* _Exercise objective_: Below is a block of entries; repeat exactly the lines starting at the line that contains "[98,64,184,75] Power: how" and ending at the line that contains "[181,156,200,170] by ->", both included.

* _Given records_:
%%

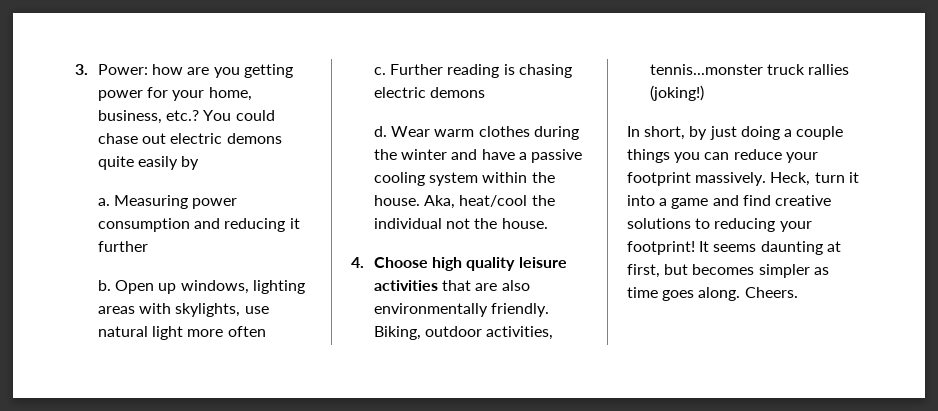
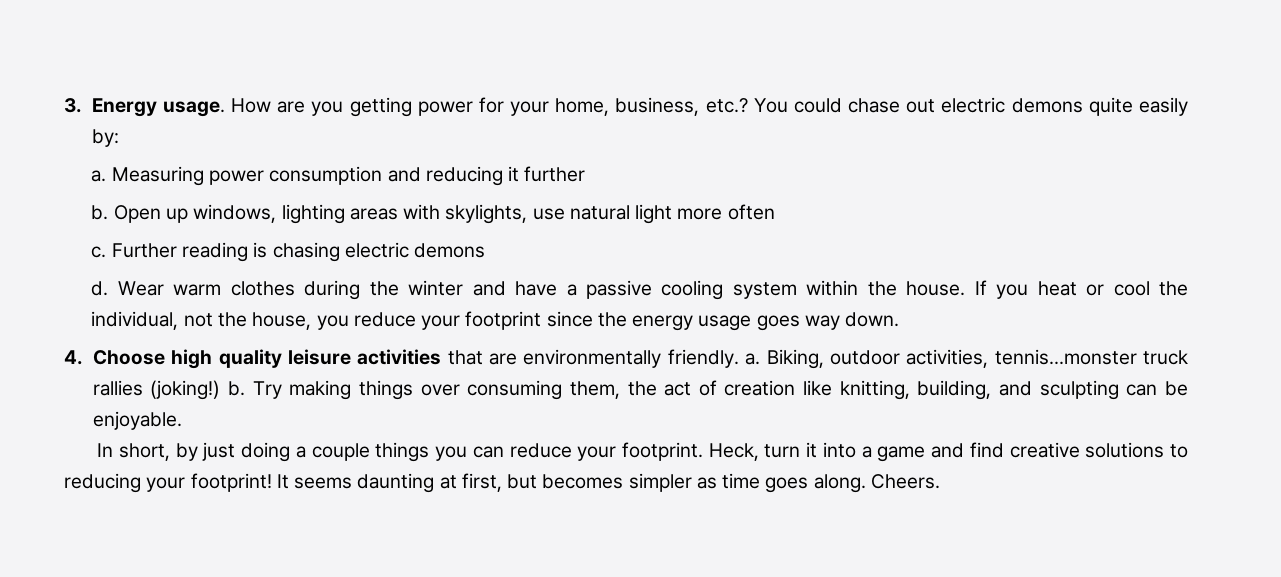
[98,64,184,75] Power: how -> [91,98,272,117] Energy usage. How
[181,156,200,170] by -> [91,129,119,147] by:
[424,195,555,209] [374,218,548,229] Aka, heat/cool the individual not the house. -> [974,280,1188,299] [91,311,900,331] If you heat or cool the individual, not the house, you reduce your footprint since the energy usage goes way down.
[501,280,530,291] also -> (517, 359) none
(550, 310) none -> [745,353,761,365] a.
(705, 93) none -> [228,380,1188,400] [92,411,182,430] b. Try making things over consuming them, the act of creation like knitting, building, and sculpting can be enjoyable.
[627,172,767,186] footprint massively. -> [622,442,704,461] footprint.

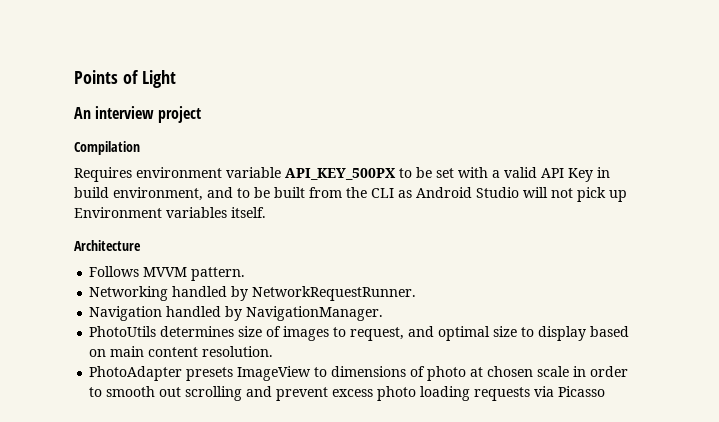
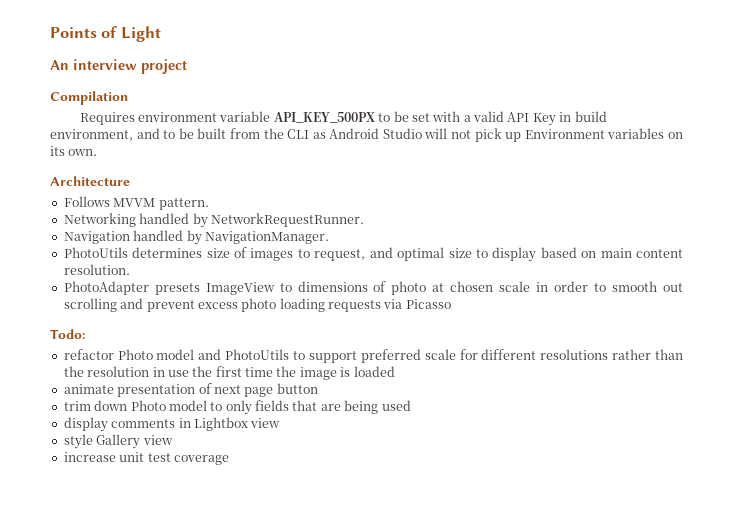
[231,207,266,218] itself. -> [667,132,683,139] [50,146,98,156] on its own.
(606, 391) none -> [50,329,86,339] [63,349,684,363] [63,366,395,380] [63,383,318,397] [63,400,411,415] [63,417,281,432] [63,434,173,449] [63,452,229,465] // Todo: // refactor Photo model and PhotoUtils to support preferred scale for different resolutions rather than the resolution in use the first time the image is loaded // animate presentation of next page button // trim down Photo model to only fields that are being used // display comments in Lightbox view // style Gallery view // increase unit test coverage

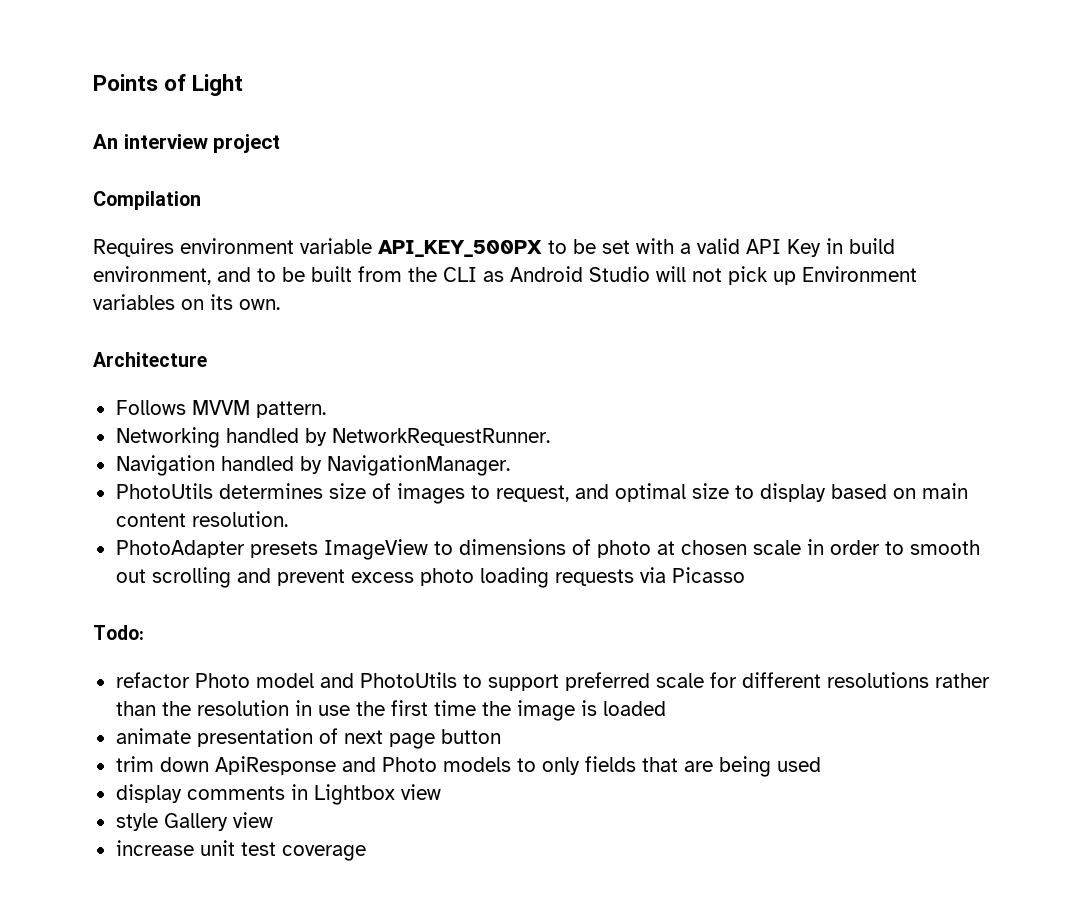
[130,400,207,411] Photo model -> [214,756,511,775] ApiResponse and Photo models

%%
%%

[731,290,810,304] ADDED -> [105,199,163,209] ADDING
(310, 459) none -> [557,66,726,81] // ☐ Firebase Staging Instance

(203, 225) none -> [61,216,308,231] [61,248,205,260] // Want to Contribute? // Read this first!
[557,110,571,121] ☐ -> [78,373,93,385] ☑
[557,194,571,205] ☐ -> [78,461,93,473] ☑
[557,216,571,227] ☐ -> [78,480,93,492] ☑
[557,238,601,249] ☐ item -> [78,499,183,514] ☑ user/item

%%
%%

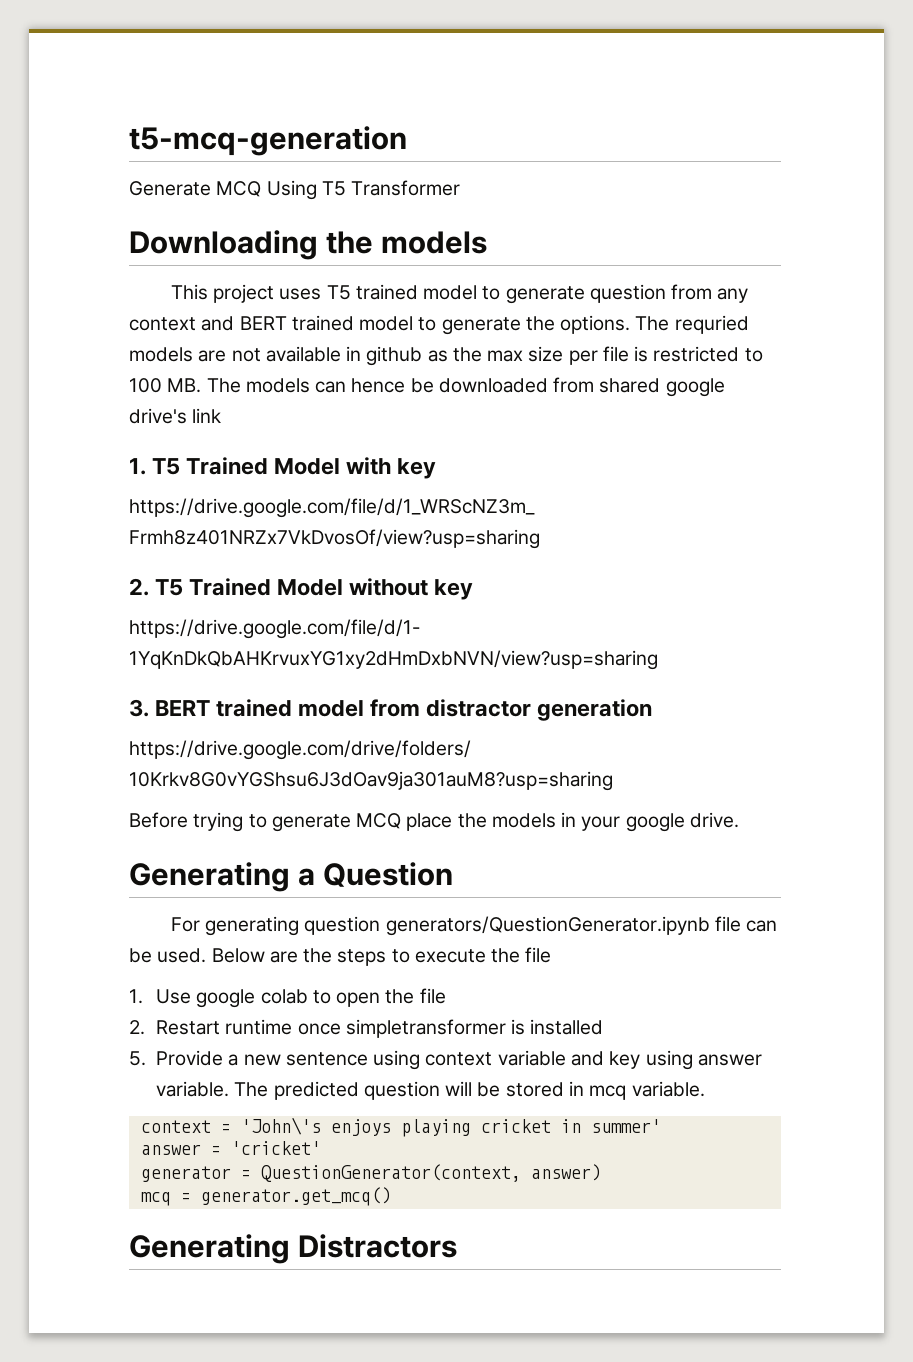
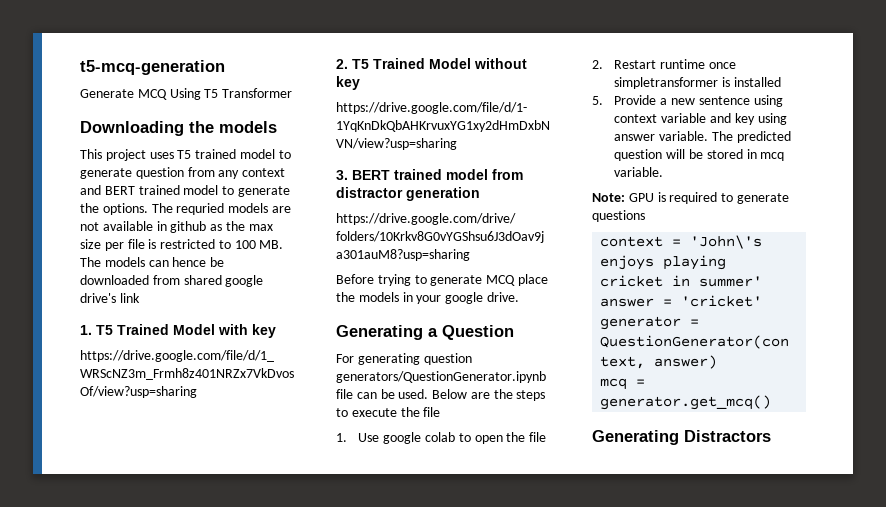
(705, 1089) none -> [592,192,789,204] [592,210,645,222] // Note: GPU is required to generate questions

%%

* _Response box_:
[98,64,184,75] Power: how -> [91,98,272,117] Energy usage. How
[181,156,200,170] by -> [91,129,119,147] by:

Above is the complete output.